30. Thus, considering the facts of the present case, the principles laid down in the aforesaid decisions relied upon by the learned counsel for the Petitioner squarely apply to the facts of the present case.

31. In view of the facts of the present case, we find it necessary to take note of the well-settled principles of law on preventive detention, which holds that all the laws on preventive detention are necessarily harsh, which curtails the personal liberty of a person guaranteed by the Constitution, without a trial; hence, the court has a duty to enquire about the genuineness of the decision of the executive.
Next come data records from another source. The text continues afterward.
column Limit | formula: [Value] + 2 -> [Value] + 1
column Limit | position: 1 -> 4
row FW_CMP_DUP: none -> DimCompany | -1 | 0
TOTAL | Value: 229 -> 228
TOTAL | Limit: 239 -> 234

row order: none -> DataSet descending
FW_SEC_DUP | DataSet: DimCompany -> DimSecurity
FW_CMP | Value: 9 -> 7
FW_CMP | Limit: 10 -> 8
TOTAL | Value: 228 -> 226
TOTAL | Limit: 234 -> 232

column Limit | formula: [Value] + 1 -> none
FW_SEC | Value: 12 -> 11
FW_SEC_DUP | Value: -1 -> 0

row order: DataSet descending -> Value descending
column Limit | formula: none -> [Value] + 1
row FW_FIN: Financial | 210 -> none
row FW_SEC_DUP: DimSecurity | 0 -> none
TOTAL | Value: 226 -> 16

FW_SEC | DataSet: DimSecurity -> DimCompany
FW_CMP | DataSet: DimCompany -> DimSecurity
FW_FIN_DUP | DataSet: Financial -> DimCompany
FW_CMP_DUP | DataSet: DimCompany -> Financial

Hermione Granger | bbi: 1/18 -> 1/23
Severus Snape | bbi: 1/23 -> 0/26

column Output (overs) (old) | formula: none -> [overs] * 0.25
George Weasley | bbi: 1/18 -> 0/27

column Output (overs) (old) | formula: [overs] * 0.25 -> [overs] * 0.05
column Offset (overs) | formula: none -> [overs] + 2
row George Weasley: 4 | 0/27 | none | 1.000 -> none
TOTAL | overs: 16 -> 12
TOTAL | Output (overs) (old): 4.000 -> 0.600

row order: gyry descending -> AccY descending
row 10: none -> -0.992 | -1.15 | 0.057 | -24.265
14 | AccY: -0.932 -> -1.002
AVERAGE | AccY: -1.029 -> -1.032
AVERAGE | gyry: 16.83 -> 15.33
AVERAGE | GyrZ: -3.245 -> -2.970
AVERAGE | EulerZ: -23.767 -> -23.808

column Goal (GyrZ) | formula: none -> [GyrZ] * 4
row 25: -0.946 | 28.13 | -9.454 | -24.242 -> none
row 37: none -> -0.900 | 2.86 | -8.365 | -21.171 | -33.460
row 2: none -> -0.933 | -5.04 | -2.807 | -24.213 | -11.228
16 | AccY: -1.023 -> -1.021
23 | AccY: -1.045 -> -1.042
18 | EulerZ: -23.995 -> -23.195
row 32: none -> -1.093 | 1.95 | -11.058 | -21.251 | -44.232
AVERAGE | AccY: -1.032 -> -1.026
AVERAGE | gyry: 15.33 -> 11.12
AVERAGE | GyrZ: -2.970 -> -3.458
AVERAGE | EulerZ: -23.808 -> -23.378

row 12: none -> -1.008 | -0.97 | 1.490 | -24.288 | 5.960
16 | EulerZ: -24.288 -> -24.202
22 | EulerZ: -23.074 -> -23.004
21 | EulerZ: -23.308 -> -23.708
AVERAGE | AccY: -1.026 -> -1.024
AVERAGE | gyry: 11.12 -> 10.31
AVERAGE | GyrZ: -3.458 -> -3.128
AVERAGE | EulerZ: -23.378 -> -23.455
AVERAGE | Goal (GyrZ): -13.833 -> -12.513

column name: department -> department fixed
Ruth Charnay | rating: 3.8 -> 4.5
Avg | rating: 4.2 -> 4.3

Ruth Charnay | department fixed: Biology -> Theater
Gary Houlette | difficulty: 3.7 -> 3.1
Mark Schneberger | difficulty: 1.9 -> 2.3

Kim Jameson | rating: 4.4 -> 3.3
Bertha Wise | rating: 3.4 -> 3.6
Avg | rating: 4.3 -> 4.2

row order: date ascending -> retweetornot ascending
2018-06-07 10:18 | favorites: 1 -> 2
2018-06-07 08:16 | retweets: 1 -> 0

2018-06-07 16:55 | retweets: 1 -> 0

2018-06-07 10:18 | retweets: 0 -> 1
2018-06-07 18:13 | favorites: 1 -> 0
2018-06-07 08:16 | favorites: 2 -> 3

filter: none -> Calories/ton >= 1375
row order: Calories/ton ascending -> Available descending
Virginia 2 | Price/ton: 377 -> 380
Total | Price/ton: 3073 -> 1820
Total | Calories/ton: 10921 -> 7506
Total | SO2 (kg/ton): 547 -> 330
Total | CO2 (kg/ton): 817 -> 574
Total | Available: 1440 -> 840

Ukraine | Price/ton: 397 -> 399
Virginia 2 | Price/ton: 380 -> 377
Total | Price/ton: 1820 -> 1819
Considering the aforesaid, we find that in the present case, since the in-camera statements are not recorded when the detenu was in custody raises doubt on it’s credibility in as much as the incidents referred to in the in-camera statements are prior to the date of arrest of the detenu and the in-camera statements are recorded only fifteen days after the detenu is released on bail; and there are no efforts taken by the police to challenge the order granting bail or apply for cancellation of bail by taking recourse to the well-known remedies of ordinary law. Hence, if the in-camera statements are ignored, the order of detention stands based only on one CR, which is registered more than 4 months prior to the date of the detention order. It is important to note that no case is made out that after the detenu was released on bail, he has indulged in any objectionable activity till the date of proposal or even till the date of order of detention. Hence, the stale and solitary case relied upon by the Detaining Authority fails to show any live link with the order of detention and is not sufficient to hold the petitioner as a habitual offender. Thus, we see no reason to invoke the provisions under the preventive detention statute instead of taking recourse to the well-known remedies under ordinary law. As a result, the petition is allowed by passing the following order: O R D E R

I. The petition is allowed, and Rule is made absolute in terms of prayer clause ‘a’, which reads as under: “(a) This Hon’ble court be pleased to issue a Writ of Habeas Corpus or any other appropriate writ, order direction quashing and setting aside the said order of detention dated 23.01.2023 having No. TC/ PD/DO/MPDA/01/2023 and be pleased to direct that the detenu Yogesh Parshuram Karkhandis be set at liberty forthwith.”

II. The detenu is set at liberty forthwith, if not required in any other case.

GAURI GODSE, J. REVATI MOHITE DERE, J.